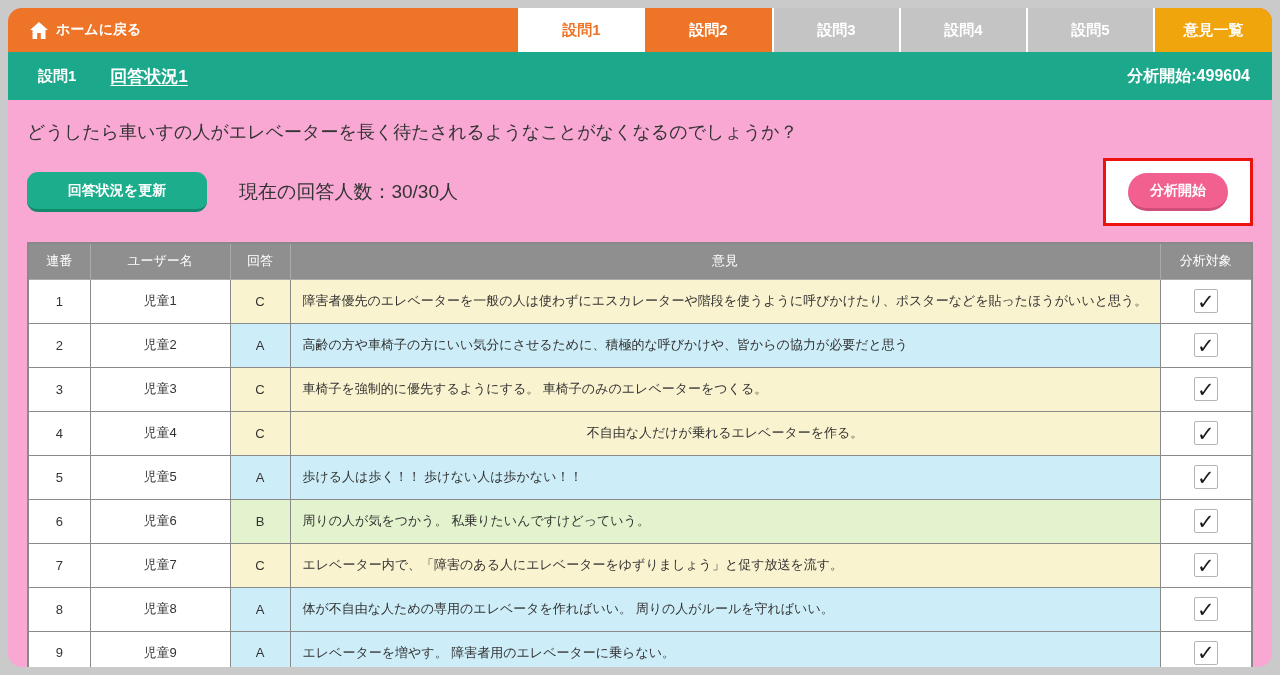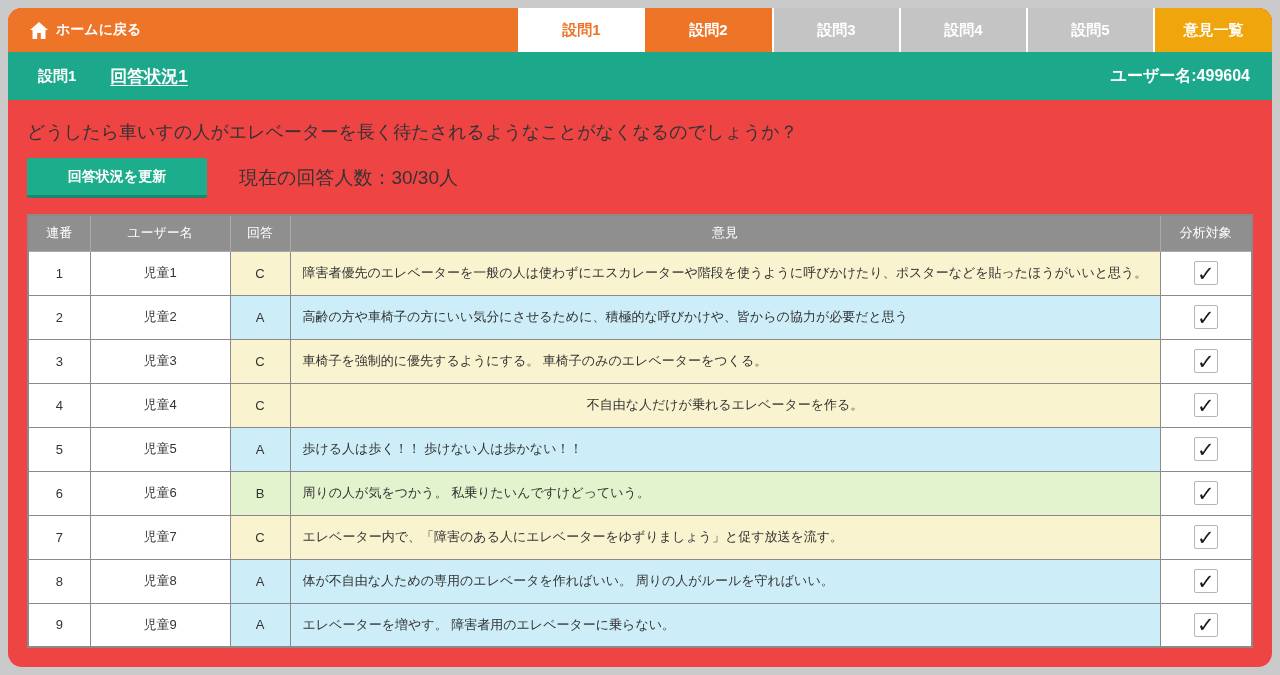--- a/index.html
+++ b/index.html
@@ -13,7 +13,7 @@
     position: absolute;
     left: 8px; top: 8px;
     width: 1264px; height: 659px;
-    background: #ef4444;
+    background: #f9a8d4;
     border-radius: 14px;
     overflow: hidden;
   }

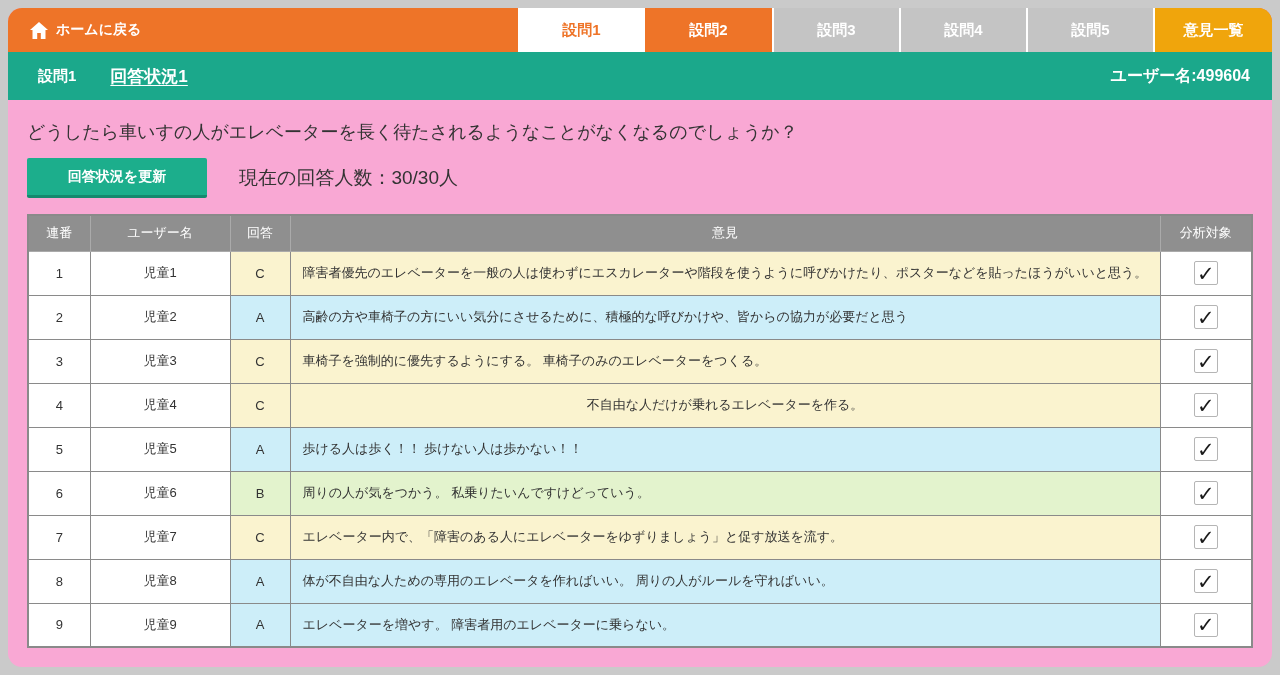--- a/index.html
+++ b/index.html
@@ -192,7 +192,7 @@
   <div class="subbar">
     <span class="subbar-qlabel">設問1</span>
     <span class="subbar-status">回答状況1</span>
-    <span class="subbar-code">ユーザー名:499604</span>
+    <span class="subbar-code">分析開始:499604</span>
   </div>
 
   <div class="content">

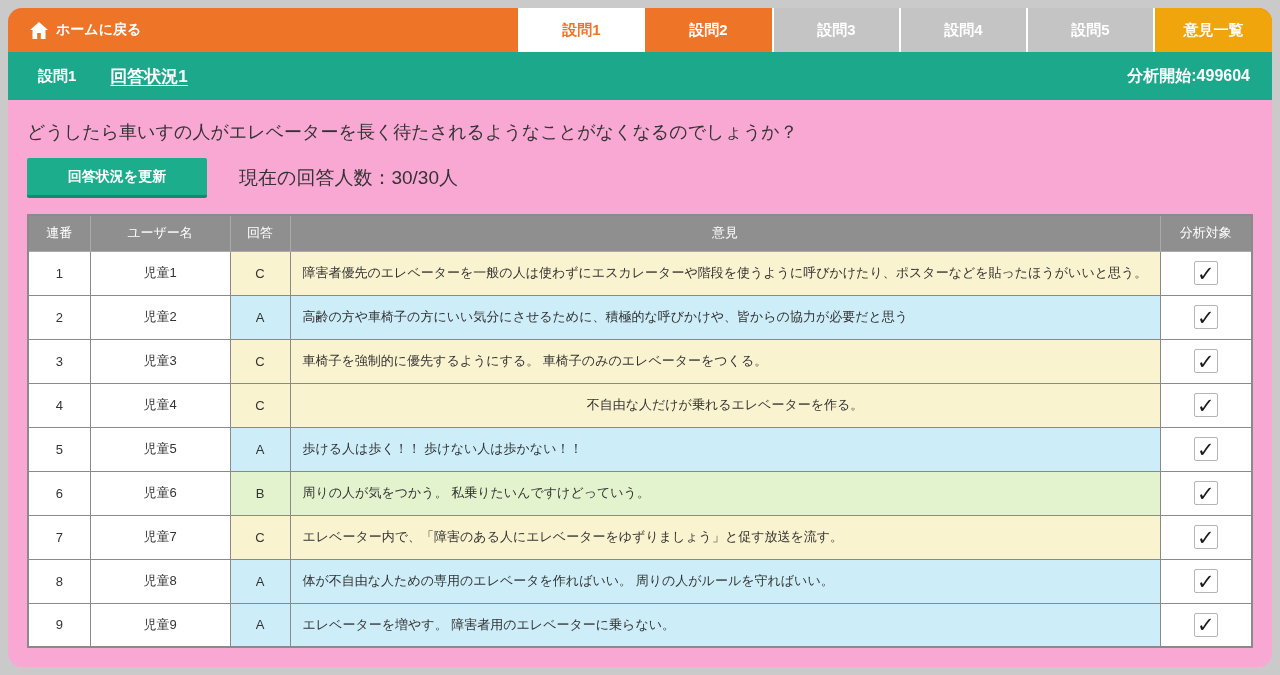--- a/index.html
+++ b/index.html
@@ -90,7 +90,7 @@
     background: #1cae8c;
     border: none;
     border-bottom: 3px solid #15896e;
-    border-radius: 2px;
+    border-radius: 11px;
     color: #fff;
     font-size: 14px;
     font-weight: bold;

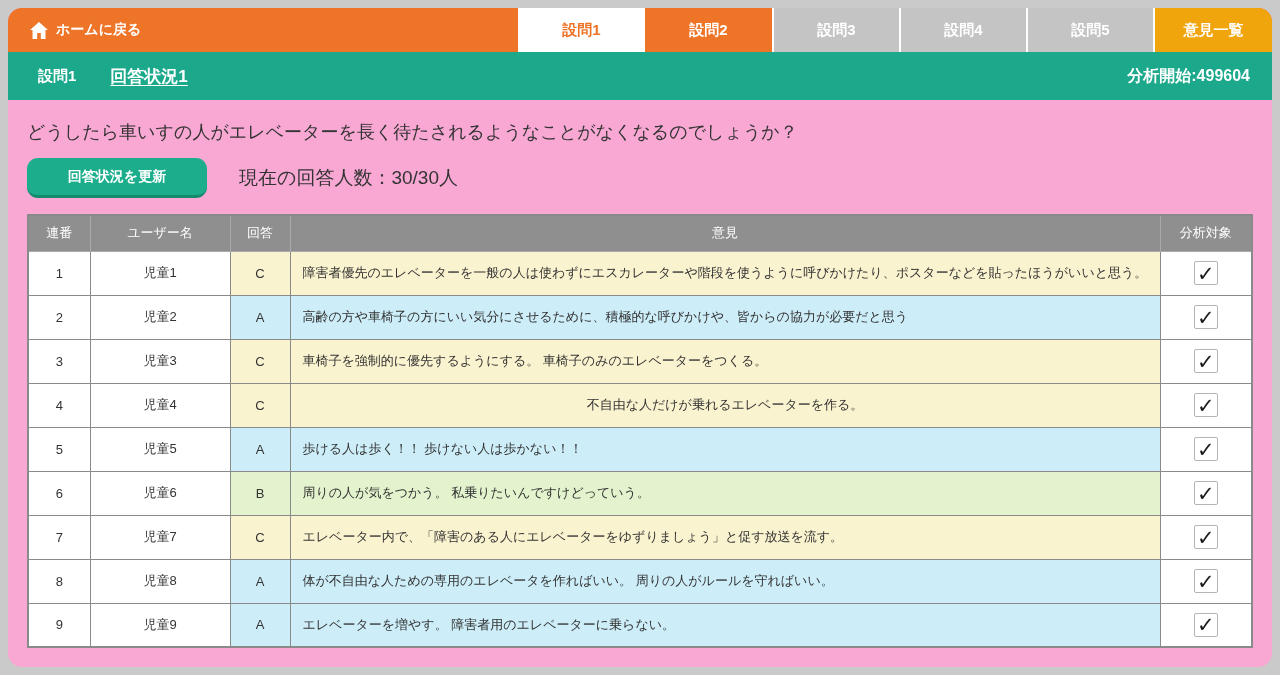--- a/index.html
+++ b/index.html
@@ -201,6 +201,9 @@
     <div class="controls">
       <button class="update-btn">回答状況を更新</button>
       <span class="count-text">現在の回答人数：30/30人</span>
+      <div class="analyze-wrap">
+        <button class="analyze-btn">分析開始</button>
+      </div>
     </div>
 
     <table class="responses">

= = = = =

▶ _WORK INSTRUCTIONS_
Scan the records for the string "radius" and report each line where it occurs.

▶ _EXERCISE SOLUTION_
     border-radius: 14px;
-    border-radius: 2px;
+    border-radius: 11px;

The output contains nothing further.